Stored entries
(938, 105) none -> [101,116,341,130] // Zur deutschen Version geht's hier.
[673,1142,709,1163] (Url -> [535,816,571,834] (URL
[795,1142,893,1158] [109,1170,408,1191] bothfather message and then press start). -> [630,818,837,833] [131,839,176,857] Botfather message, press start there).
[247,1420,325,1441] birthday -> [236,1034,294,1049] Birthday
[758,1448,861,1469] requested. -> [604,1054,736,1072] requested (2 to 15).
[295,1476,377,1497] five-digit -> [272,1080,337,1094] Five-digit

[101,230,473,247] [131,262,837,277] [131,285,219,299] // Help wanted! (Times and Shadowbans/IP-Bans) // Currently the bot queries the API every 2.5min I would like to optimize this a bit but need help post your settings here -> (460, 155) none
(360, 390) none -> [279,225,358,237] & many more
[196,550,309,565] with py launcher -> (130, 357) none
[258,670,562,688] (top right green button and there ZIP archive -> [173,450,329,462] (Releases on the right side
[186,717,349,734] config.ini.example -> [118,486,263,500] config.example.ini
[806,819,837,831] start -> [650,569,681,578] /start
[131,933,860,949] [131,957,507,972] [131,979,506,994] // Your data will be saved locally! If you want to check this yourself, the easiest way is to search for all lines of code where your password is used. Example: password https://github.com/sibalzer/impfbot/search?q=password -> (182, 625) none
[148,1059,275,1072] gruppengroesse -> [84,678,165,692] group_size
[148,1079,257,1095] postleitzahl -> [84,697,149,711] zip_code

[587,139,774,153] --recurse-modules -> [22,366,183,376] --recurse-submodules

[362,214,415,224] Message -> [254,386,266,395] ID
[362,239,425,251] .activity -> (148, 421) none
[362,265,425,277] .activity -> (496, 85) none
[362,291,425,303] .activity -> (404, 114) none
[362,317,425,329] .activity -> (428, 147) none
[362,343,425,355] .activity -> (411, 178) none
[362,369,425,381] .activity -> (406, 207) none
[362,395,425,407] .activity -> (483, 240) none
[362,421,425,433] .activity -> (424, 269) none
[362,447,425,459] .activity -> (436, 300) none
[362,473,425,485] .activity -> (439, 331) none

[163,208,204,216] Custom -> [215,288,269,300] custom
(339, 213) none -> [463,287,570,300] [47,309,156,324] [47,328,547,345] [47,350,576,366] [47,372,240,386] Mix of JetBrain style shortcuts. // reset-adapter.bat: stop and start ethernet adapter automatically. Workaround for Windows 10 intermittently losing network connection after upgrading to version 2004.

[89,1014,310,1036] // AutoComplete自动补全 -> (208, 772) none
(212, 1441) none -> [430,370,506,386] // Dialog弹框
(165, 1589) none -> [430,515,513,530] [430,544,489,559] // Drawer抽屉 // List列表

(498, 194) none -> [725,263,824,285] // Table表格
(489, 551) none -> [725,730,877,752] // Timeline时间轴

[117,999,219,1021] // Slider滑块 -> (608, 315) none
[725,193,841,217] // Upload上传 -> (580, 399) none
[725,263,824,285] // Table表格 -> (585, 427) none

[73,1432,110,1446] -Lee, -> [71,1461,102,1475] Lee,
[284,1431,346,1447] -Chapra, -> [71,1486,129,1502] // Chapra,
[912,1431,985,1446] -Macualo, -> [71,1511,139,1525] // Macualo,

• TRY IT
Copy, please, exactly the lines that start at the first line of the data and end at the line containing "[148,1079,257,1095] postleitzahl ->", both kept and no others.

• EXERCISE ANSWER
(938, 105) none -> [101,116,341,130] // Zur deutschen Version geht's hier.
[673,1142,709,1163] (Url -> [535,816,571,834] (URL
[795,1142,893,1158] [109,1170,408,1191] bothfather message and then press start). -> [630,818,837,833] [131,839,176,857] Botfather message, press start there).
[247,1420,325,1441] birthday -> [236,1034,294,1049] Birthday
[758,1448,861,1469] requested. -> [604,1054,736,1072] requested (2 to 15).
[295,1476,377,1497] five-digit -> [272,1080,337,1094] Five-digit

[101,230,473,247] [131,262,837,277] [131,285,219,299] // Help wanted! (Times and Shadowbans/IP-Bans) // Currently the bot queries the API every 2.5min I would like to optimize this a bit but need help post your settings here -> (460, 155) none
(360, 390) none -> [279,225,358,237] & many more
[196,550,309,565] with py launcher -> (130, 357) none
[258,670,562,688] (top right green button and there ZIP archive -> [173,450,329,462] (Releases on the right side
[186,717,349,734] config.ini.example -> [118,486,263,500] config.example.ini
[806,819,837,831] start -> [650,569,681,578] /start
[131,933,860,949] [131,957,507,972] [131,979,506,994] // Your data will be saved locally! If you want to check this yourself, the easiest way is to search for all lines of code where your password is used. Example: password https://github.com/sibalzer/impfbot/search?q=password -> (182, 625) none
[148,1059,275,1072] gruppengroesse -> [84,678,165,692] group_size
[148,1079,257,1095] postleitzahl -> [84,697,149,711] zip_code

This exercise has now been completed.